ALLOW a dreamer to dream for a moment. Could this world of ours ever come together in any meaningful way? Could some sense of shared unity one day take hold among the great angry, shouting mix and swirl of chaotic humanity here on planet Earth? The idea is so beautifully simple, so necessary, so morally just and right that it’s almost absurd to even imagine such a prospect in this ugly and cruel world we’ve created. But, as I said, allow a dreamer to dream, just for once.
This world has never felt more divided. That’s quite something for someone of my generation to say, with our shared childhood memories of terror in Ireland, Cold War paranoia and nuclear dread, GIs in Vietnam, and Britain riven by class politics and economic agony. Yet I’ve never felt such a cleaving in the world, such detachment from each other, such isolation between countries and people, such variance and discord in beliefs, such mutual hate both personal and political.
The world is a kaleidoscope of mutual spite. We’re riven at home over independence and Brexit; decency falters wherever we look; abroad authoritarianism looms; democracy crumbles; tyranny rises; culture wars divide not just nations but households; generations turn on each other; the secularist and the religious are at each other’s throats; gender and sexuality are used as crowbars to separate those who should stand side by side; poverty is an iron wedge which leaves wealthy privilege on one side and hungry masses on the other. Social media turns us all into warriors in a million armies; we fight with hate and rage for the tiny splintered group we identify with. All sense of ‘the other’ seems dead – and with it goes empathy, the most precious human trait. Nothing holds together.

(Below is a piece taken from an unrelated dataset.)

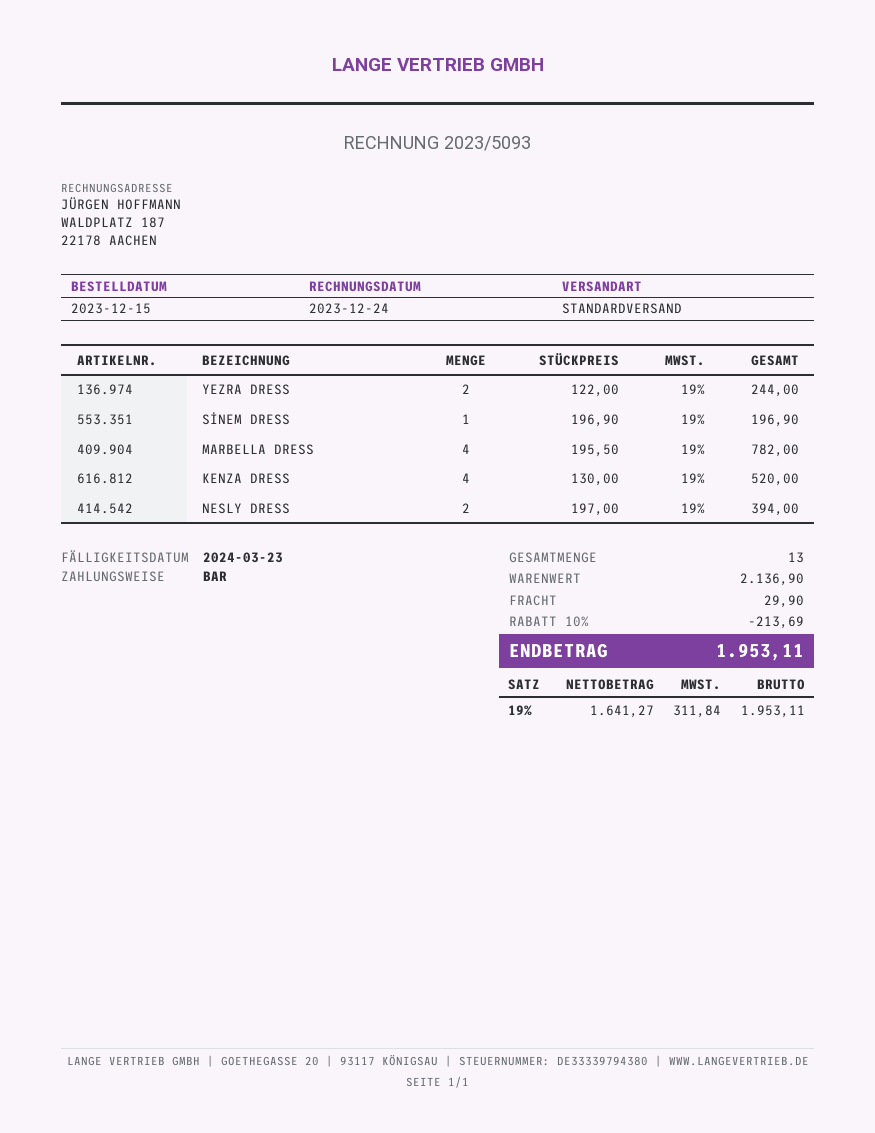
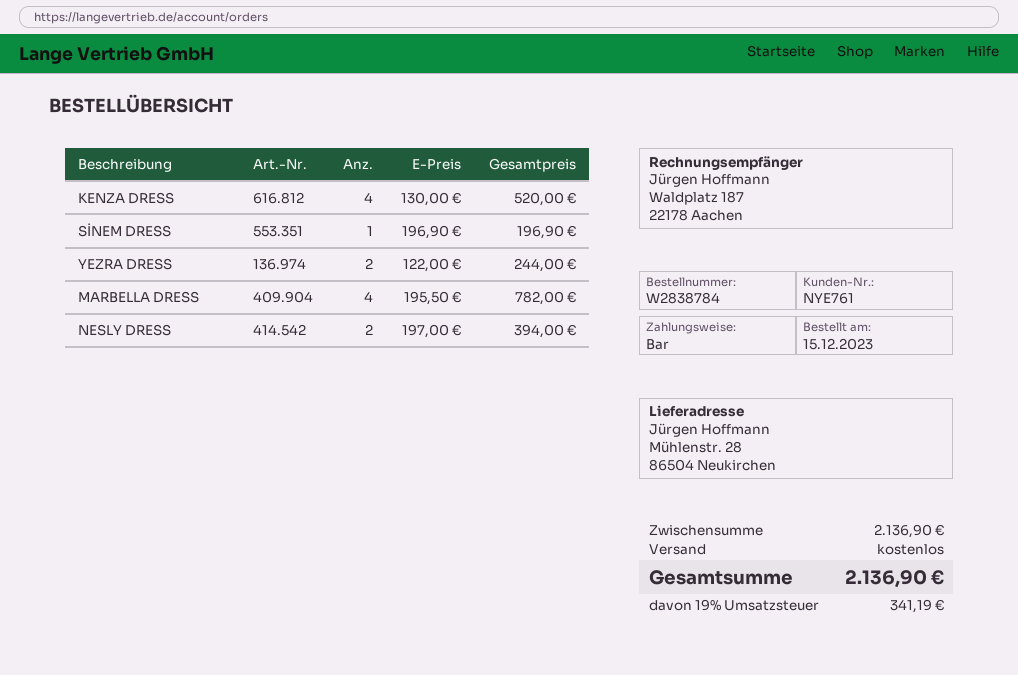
discount: 10% = 213.69 -> none
shipping: 29.90 -> 0.00
tax: 19% = 311.84 -> 19% = 341.19
total: 1953.11 -> 2136.90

It’s as if Covid came to tell us: if you really want to live in a lonely, angry, fearful world, well here it is.
Perhaps, in mid-life I’m just more attuned to such hateful separation than I was as a young man, but I don’t think so. We don’t even have a unifying sense of shared culture anymore – art in all its forms, from books to film and music to TV, is shattered and fragmented. Few of us watch the same programmes, see the same movies, read the same books, listen to the same music. We’re divided even in our sense of taste and style. We’re each of us factionalised, politically and culturally. Choice – endless choice – has all but finished us as a cohesive species. The world is like a suit of clothes coming apart at the seams – one extra tug on a loose thread and it may all just fall to the ground in rags.
Maybe, we need to look elsewhere for what could bring us together? I felt a pang of hope just the other day when Nasa told the world scientists had found water on the moon. There’s enough water, they believe, to make colonisation of the moon a real possibility. Where there’s water there’s life – where there’s life, there’s hope. That water – frozen deep in the lunar landscape – can be mined and drank; split into its constituents parts of oxygen and hydrogen for fuel and air.
What a thing it would be to live to see all the different, distrustful nations and races of Earth come together in some great unifying project not just to return humans to the moon, after our first few faltering steps half a century ago, but to send us there for good – to colonise that big silver ghost in the sky that’s fascinated us since we climbed down from the trees.
Could that bring us together? Would a global Manhattan Project – where all the peoples of the Earth come together, sharing their knowledge and resources, to pull off humanity’s greatest adventure – change us from a petty squabbling rabble, a hateful Tower of Babel, into one species united in a great scientific and cultural endeavour that would change history?
I did say, allow me to dream. In the long dead past, when my grandmother was a girl before the First World War and helped plough fields on a farm in rural Ireland, she told me that when the village came together – reaping and sowing, building hayricks, and tending cattle – their differences disappeared. A row that had festered over the winter between two families, melted away in Spring when they worked side by side in the fields.
Is it crazy to imagine that if we dared to dream, we could change ourselves for the better? Is it foolish to imagine that not only could we colonise another world, but by doing so we’d bring about such a paradigm shift in human thinking that we’d never be the same again, and the new world we opened up in our minds could be as marvellous as the new world we explored?
In such cynical times, it feels childish to even play with these ideas, but I’d rather be a child than drown alone in isolated fear and mistrust. Yet isn’t it tragic to dream of leaving this beautiful world of ours behind to build a better tomorrow? Doesn’t it imply an abandonment of hope that things can change here on Earth? What a ruin we’ve made of the gifts we’ve been given.
Of course, reality must intrude on any dream. Who’d lead this endeavour? A broken America? A dangerous Russia? An even more dangerous China? A timid Europe? Who or what would pull the planet together in such an audacious adventure? I see no prophets or leaders, who’ll glitter in the pages of history, to take such a step.
Self-evidently, I’m a product too of the cynical age in which we live, and so my mind must inevitably drift in this direction: even if we were capable of taking such a leap, of uniting and taking a brave scientific step out into the universe, what might happen once we got there?
Knowing humanity as we all do, perhaps our dream of colonising that satellite of ours might not lead to utopia. Perhaps once we got there, once we’d settled, we’d revert to type. We’d split, we’d divide. We’d wage war again. Maybe our lot as a species is just to dream – but at least we’ve that.